(What to work on):
Give back only the lines from the one with "font-size: 25px ->" through the last line of the data, exactly as they appear.

(Input):
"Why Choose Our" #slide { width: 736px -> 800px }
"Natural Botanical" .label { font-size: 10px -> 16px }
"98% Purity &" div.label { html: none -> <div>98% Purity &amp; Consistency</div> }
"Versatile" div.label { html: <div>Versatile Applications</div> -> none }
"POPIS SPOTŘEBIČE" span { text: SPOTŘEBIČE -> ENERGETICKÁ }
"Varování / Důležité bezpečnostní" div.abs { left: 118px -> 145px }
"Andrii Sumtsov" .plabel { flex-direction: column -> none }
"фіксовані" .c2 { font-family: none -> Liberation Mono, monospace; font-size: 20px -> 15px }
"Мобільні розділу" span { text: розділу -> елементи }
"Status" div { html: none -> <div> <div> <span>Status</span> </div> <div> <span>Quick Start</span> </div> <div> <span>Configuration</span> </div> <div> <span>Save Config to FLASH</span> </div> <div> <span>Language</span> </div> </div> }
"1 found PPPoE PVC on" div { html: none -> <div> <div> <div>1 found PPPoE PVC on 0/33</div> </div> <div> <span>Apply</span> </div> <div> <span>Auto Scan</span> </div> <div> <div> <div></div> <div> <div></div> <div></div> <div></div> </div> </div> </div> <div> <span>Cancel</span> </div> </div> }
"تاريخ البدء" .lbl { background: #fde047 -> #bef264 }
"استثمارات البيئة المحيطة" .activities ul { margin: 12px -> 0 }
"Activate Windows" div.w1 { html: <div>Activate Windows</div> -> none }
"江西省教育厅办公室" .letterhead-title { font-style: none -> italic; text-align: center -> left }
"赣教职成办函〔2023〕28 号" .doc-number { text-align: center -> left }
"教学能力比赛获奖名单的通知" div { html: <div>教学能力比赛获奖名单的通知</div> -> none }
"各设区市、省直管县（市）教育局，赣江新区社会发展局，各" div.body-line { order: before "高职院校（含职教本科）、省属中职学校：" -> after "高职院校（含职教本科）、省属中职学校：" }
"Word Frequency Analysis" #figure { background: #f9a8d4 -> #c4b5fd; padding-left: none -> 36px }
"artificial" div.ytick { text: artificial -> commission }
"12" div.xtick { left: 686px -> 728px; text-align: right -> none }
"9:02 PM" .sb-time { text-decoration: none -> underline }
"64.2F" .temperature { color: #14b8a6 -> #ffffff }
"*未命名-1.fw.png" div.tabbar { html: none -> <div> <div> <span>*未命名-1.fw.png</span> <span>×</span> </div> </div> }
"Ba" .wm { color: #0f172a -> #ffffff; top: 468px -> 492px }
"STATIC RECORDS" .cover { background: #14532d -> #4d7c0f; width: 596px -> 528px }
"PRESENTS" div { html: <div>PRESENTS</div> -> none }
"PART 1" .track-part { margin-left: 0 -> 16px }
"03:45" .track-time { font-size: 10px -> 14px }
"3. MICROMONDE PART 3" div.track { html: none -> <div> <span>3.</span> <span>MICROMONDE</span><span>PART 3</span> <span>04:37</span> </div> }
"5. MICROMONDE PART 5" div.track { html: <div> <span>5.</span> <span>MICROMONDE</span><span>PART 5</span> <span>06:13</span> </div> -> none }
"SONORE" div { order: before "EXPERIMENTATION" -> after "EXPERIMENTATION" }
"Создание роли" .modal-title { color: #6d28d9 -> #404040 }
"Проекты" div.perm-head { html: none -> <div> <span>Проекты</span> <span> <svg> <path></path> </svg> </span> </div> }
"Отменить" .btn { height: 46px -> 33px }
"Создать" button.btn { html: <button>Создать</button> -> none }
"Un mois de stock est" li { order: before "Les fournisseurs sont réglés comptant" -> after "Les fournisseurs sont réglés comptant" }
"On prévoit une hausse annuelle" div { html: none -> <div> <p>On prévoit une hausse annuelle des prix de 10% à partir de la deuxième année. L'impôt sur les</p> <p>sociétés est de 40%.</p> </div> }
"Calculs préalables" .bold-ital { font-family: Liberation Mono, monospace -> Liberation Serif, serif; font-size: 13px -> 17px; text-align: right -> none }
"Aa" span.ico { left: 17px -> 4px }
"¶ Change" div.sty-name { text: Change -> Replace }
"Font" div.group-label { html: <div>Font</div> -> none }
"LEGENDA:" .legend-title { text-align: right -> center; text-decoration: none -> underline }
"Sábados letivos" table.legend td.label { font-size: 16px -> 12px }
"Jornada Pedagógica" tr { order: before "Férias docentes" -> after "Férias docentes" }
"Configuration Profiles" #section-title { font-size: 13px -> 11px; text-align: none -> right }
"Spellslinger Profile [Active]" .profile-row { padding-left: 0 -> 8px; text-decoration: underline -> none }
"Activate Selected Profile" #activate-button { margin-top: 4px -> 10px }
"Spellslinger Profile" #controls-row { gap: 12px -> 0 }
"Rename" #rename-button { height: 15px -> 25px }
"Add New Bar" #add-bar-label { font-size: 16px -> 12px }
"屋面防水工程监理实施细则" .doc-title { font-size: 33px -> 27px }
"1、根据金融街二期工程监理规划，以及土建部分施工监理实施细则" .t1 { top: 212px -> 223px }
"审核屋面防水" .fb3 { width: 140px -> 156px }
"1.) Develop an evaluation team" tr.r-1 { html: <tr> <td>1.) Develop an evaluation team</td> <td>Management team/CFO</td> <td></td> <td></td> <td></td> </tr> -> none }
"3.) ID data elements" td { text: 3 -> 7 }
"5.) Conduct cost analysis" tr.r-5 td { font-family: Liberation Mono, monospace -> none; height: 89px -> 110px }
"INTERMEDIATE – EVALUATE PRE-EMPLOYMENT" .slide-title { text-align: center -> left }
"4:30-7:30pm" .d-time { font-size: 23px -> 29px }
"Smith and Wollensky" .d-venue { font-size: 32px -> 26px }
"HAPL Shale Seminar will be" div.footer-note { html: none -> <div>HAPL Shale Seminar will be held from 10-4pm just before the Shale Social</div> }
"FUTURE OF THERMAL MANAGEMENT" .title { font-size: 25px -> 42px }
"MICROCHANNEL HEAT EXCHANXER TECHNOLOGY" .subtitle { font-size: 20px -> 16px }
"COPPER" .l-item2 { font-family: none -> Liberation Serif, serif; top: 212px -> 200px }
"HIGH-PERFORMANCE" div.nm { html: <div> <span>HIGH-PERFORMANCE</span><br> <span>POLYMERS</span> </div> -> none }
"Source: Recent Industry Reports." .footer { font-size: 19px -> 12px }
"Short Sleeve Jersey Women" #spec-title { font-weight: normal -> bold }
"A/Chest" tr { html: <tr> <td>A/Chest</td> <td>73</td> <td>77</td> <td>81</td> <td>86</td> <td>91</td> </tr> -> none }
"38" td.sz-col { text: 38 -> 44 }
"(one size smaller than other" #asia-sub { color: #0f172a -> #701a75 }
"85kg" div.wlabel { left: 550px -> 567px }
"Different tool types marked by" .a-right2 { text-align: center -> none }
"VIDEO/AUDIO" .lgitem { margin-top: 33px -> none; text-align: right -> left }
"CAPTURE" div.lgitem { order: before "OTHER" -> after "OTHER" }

(Reply to the task):
"FUTURE OF THERMAL MANAGEMENT" .title { font-size: 25px -> 42px }
"MICROCHANNEL HEAT EXCHANXER TECHNOLOGY" .subtitle { font-size: 20px -> 16px }
"COPPER" .l-item2 { font-family: none -> Liberation Serif, serif; top: 212px -> 200px }
"HIGH-PERFORMANCE" div.nm { html: <div> <span>HIGH-PERFORMANCE</span><br> <span>POLYMERS</span> </div> -> none }
"Source: Recent Industry Reports." .footer { font-size: 19px -> 12px }
"Short Sleeve Jersey Women" #spec-title { font-weight: normal -> bold }
"A/Chest" tr { html: <tr> <td>A/Chest</td> <td>73</td> <td>77</td> <td>81</td> <td>86</td> <td>91</td> </tr> -> none }
"38" td.sz-col { text: 38 -> 44 }
"(one size smaller than other" #asia-sub { color: #0f172a -> #701a75 }
"85kg" div.wlabel { left: 550px -> 567px }
"Different tool types marked by" .a-right2 { text-align: center -> none }
"VIDEO/AUDIO" .lgitem { margin-top: 33px -> none; text-align: right -> left }
"CAPTURE" div.lgitem { order: before "OTHER" -> after "OTHER" }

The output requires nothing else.